■ **Problem requirements**: Take the data below and copy exactly the lines starting at the one with "providers for prediction." and finishing at the one with "to the syndrome.", both included.

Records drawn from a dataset

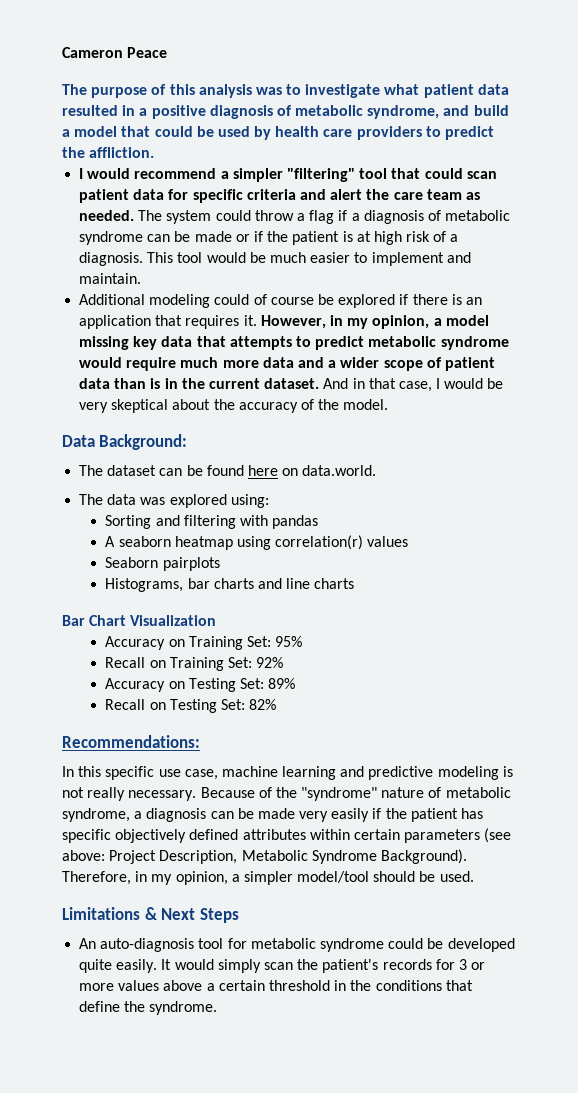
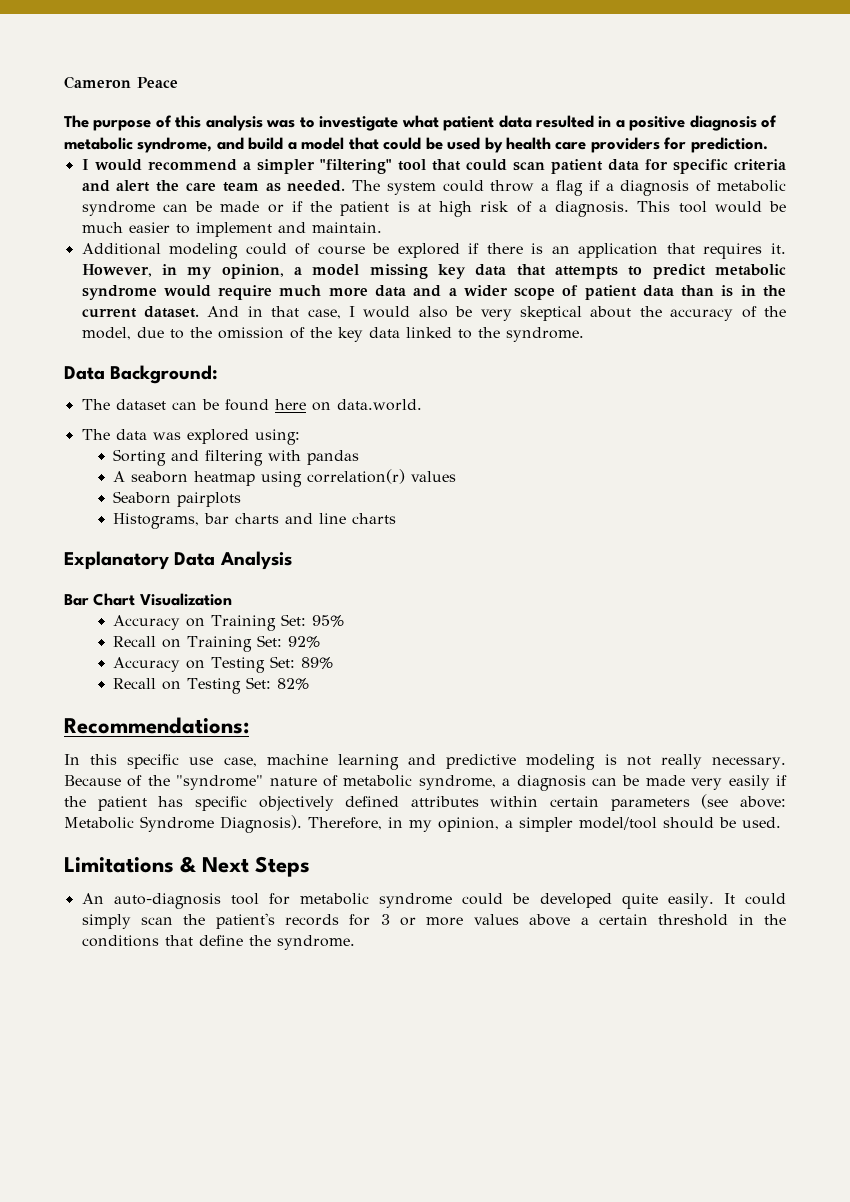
- The purpose of this analysis was to investigate what patient data resulted in a positive diagnosis of metabolic syndrome, and build a model that could be used by health care providers to predict the affliction.
+ The purpose of this analysis was to investigate what patient data resulted in a positive diagnosis of metabolic syndrome, and build a model that could be used by health care providers for prediction.
- And in that case, I would be very skeptical about the accuracy of the model.
+ And in that case, I would also be very skeptical about the accuracy of the model, due to the omission of the key data linked to the syndrome.
+ Explanatory Data Analysis
- Because of the "syndrome" nature of metabolic syndrome, a diagnosis can be made very easily if the patient has specific objectively defined attributes within certain parameters (see above: Project Description, Metabolic Syndrome Background).
+ Because of the "syndrome" nature of metabolic syndrome, a diagnosis can be made very easily if the patient has specific objectively defined attributes within certain parameters (see above: Metabolic Syndrome Diagnosis).
- It would simply scan the patient's records for 3 or more values above a certain threshold in the conditions that define the syndrome.
+ It could simply scan the patient's records for 3 or more values above a certain threshold in the conditions that define the syndrome.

■ **Result of the task**:
+ The purpose of this analysis was to investigate what patient data resulted in a positive diagnosis of metabolic syndrome, and build a model that could be used by health care providers for prediction.
- And in that case, I would be very skeptical about the accuracy of the model.
+ And in that case, I would also be very skeptical about the accuracy of the model, due to the omission of the key data linked to the syndrome.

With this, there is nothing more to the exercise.